Many of us are well accustomed to the development of the glory muscles. Muscles like the chest, shoulders, quads and glutes will always get special attention in the gym - but how many people train their core correctly?
Yes, you see others doing simple exercises like leg raises and crunches to work their “abs,” but when we say core, we mean something different.
Think of the core as an entire muscular system that spans the entire surface of the stomach and back. The core is a system of muscles that starts at the hips and runs all the way up to the ribcage - supporting the body the entire way without fault.
With that said, many people have a very weak core which can lead to back pain, hip pain, and even pain in the upper back and neck.
Training your core is important for these main reasons:
Your core is your stability.
Whenever you’re doing an exercise where a load is placed on your back, shoulders, or overhead, your core is the main muscular system that is providing stability.
● Think of it as the bridge between your upper and lower body. If the bridge is weak, the connection between the two (upper and lower body) will not be nearly as effective as it could be. Training your core is important for stability in your big overhead movements.
● A weak core means a weak squat and a weak overhead press. If you’re a strength athlete, this is something you need to look for.
Your core helps you run.
Since the core links the upper and lower body together, it will act as a synergist in nearly every step. A strong core means a strong and efficient runner.
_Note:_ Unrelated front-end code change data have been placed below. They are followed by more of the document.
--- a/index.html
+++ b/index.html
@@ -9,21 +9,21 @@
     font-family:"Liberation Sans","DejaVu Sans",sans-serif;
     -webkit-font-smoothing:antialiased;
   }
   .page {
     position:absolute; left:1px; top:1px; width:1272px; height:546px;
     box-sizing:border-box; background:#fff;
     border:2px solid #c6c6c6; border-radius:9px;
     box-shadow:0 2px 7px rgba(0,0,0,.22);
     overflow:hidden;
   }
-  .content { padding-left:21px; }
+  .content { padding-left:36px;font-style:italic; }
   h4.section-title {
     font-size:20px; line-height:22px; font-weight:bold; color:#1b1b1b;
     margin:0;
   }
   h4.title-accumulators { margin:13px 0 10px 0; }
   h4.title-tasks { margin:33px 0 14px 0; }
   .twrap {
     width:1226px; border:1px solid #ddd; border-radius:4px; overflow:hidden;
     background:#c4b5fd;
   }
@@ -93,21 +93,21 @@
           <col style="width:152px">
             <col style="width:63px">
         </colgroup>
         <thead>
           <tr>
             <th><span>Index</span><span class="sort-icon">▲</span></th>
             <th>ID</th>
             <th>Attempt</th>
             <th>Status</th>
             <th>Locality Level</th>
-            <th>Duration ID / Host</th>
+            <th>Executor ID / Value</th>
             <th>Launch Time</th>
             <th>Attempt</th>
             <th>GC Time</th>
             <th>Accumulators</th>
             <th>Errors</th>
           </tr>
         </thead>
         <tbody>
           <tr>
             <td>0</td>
● The core will also help to absorb shock. When you’re running, your body is impacted with about 40 x your bodyweight on each stride.
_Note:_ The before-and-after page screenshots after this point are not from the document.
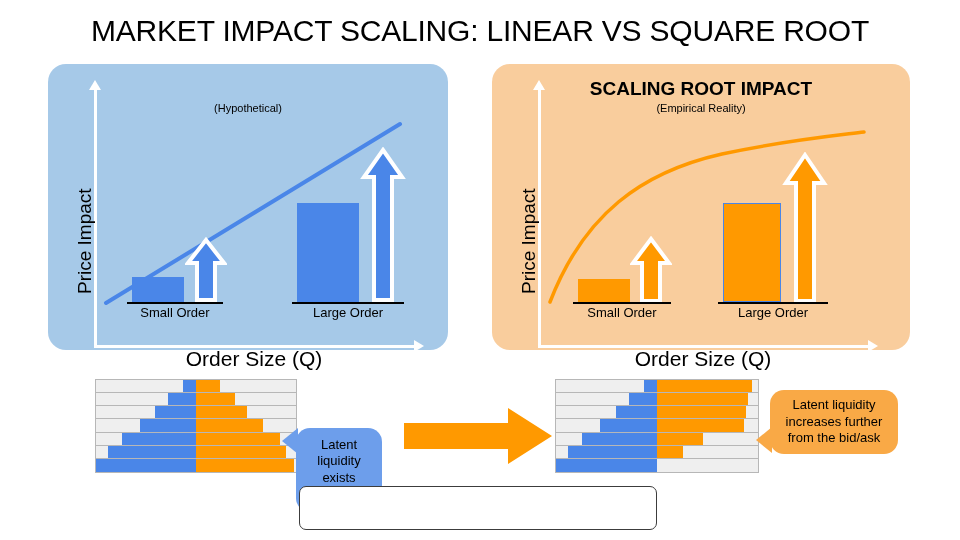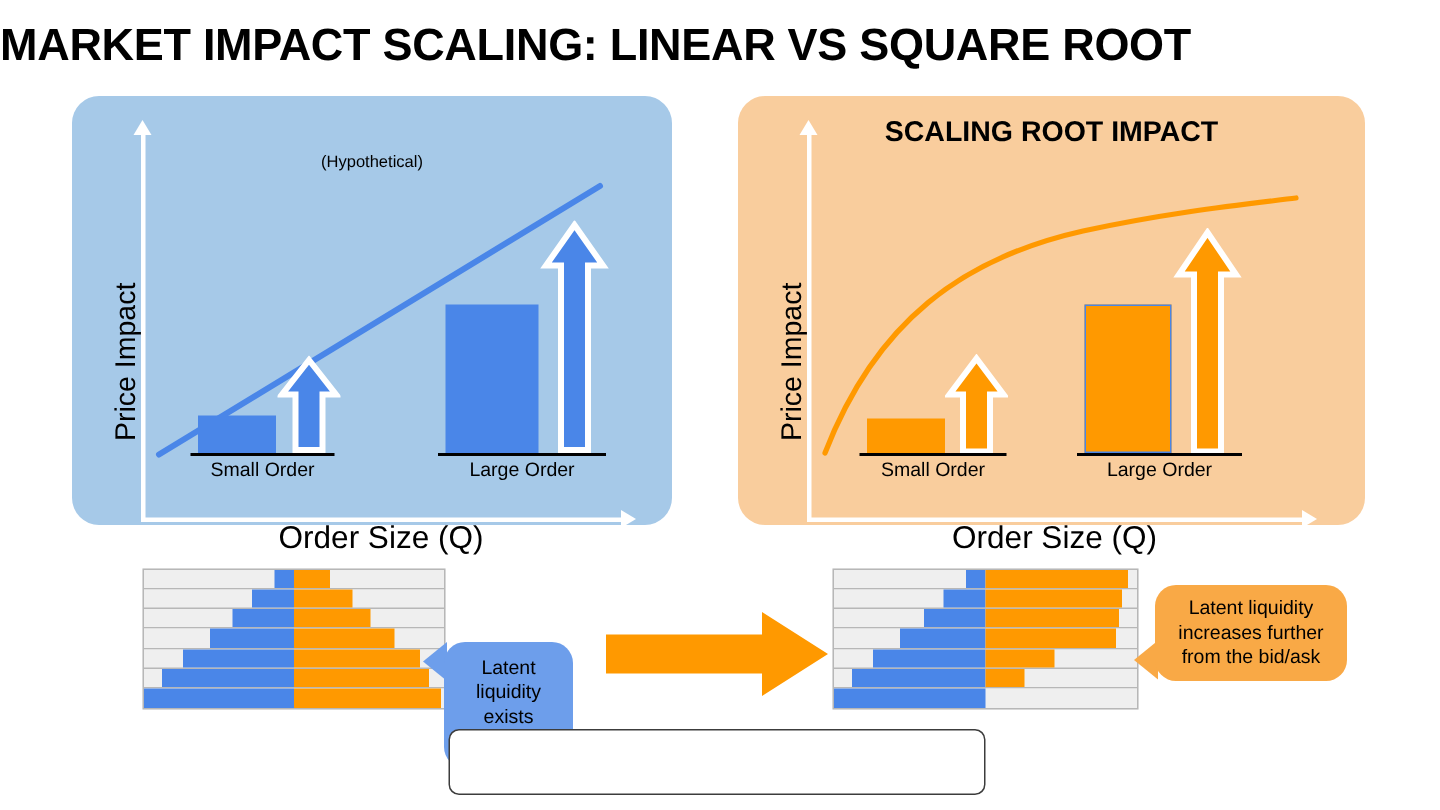--- a/index.html
+++ b/index.html
@@ -12,23 +12,23 @@
     overflow: hidden;
     font-family: "Liberation Sans", sans-serif;
     color: #000000;
   }
 
   
   #slide-title {
     position: absolute;
     left: 0; top: 14px;
     width: 960px;
-    text-align: left;
+    text-align: center;
     font-size: 30px;
-    font-weight: bold;
+    font-weight: normal;
     letter-spacing: -0.2px;
     white-space: nowrap;
   }
 
   
   .panel {
     position: absolute;
     border-radius: 18px;
     box-sizing: border-box;
   }
@@ -254,20 +254,21 @@
 
   <div class="cat-rule" style="left:79px; top:238px; width:96px;"></div>
   <div class="cat-label" style="left:79px; top:241px; width:96px;">Small Order</div>
   <div class="cat-rule" style="left:244px; top:238px; width:112px;"></div>
   <div class="cat-label" style="left:244px; top:241px; width:112px;">Large Order</div>
 </div>
 
 <div class="panel" id="panel-sqrt">
 
   <div class="panel-title">SCALING ROOT IMPACT</div>
+  <div class="panel-subtitle">(Empirical Reality)</div>
 
   <svg class="trend" viewBox="0 0 418 286">
     <path d="M 58 238 C 92 150, 150 108, 230 90 C 290 77, 340 72, 372 68" fill="none" stroke="#FF9900" stroke-width="3.5" stroke-linecap="round"></path>
   </svg>
 
   <div class="axis-v" style="left:46px; top:26px; height:258px;"></div>
   <div class="axis-arrow-up" style="left:41px; top:16px;"></div>
 
   <div class="axis-h" style="left:46px; top:281px; width:330px;"></div>
   <div class="axis-arrow-right" style="left:376px; top:276px;"></div>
● If your goal is to run a long distance, you must have a strong core.
A strong core makes you look great.
Last but not least, the core is important because a strong core looks great. Your core is very important to your overall wellbeing but training the core for strength and physique is also important.
Having a great core is more diet than training, but when both of these ideas meet in harmony, you’ll have a core that is built for strength and success in any setting.
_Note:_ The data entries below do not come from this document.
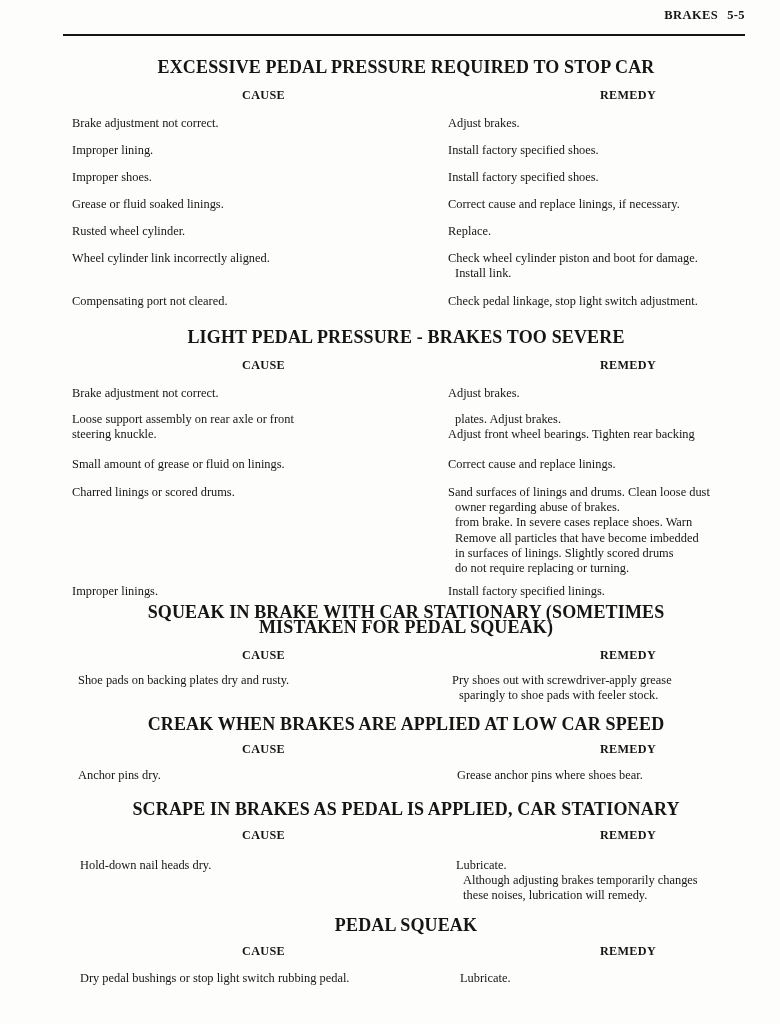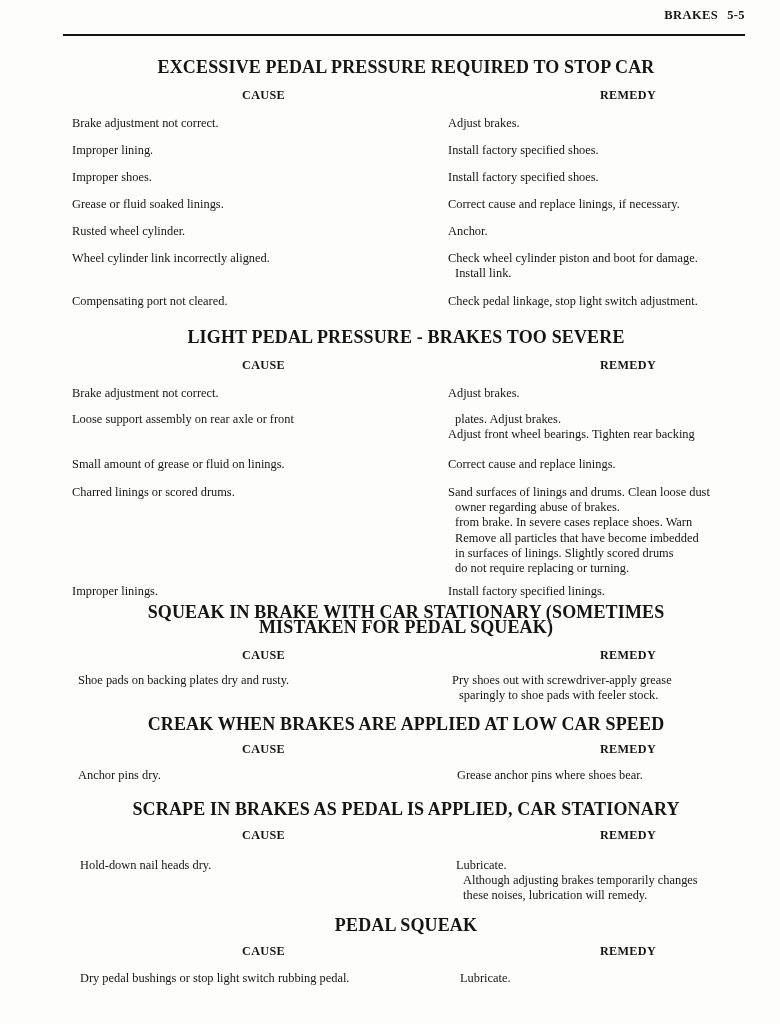--- a/index.html
+++ b/index.html
@@ -145,21 +145,21 @@
         </div>
         <div class="remedy-cell" style="left: 376px;">
           <span class="cell-line">Correct cause and replace linings, if necessary.</span>
         </div>
       </div>
       <div class="row" style="top: 224px; left: 72px;">
         <div class="cause-cell">
           <span class="cell-line">Rusted wheel cylinder.</span>
         </div>
         <div class="remedy-cell" style="left: 376px;">
-          <span class="cell-line">Anchor.</span>
+          <span class="cell-line">Replace.</span>
         </div>
       </div>
       <div class="row" style="top: 251px; left: 72px;">
         <div class="cause-cell">
           <span class="cell-line">Wheel cylinder link incorrectly aligned.</span>
         </div>
         <div class="remedy-cell" style="left: 376px;">
           <span class="cell-line">Check wheel cylinder piston and boot for damage.</span>
           <span class="cell-line indent">Install link.</span>
         </div>
@@ -181,20 +181,21 @@
         <div class="cause-cell">
           <span class="cell-line">Brake adjustment not correct.</span>
         </div>
         <div class="remedy-cell" style="left: 376px;">
           <span class="cell-line">Adjust brakes.</span>
         </div>
       </div>
       <div class="row" style="top: 412px; left: 72px;">
         <div class="cause-cell">
           <span class="cell-line">Loose support assembly on rear axle or front</span>
+          <span class="cell-line">steering knuckle.</span>
         </div>
         <div class="remedy-cell" style="left: 376px;">
           <span class="cell-line indent">plates. Adjust brakes.</span>
           <span class="cell-line">Adjust front wheel bearings. Tighten rear backing</span>
         </div>
       </div>
       <div class="row" style="top: 457px; left: 72px;">
         <div class="cause-cell">
           <span class="cell-line">Small amount of grease or fluid on linings.</span>
         </div>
Core Strength - A Crucial Element
Core strength is important for your balance, stability, body strength, weightlifting goals, and running goals. This core muscle system appeals in the aesthetics of training. Plus, it helps keep your back, neck, and hips pain-free.
This is one system that cannot go unnoticed in your training program.
For best results, be sure to try and hit your core for about 60 minutes of training each week. Dedicated ab sessions, rather than 5 minutes after each workout, also seem to show better strength returns.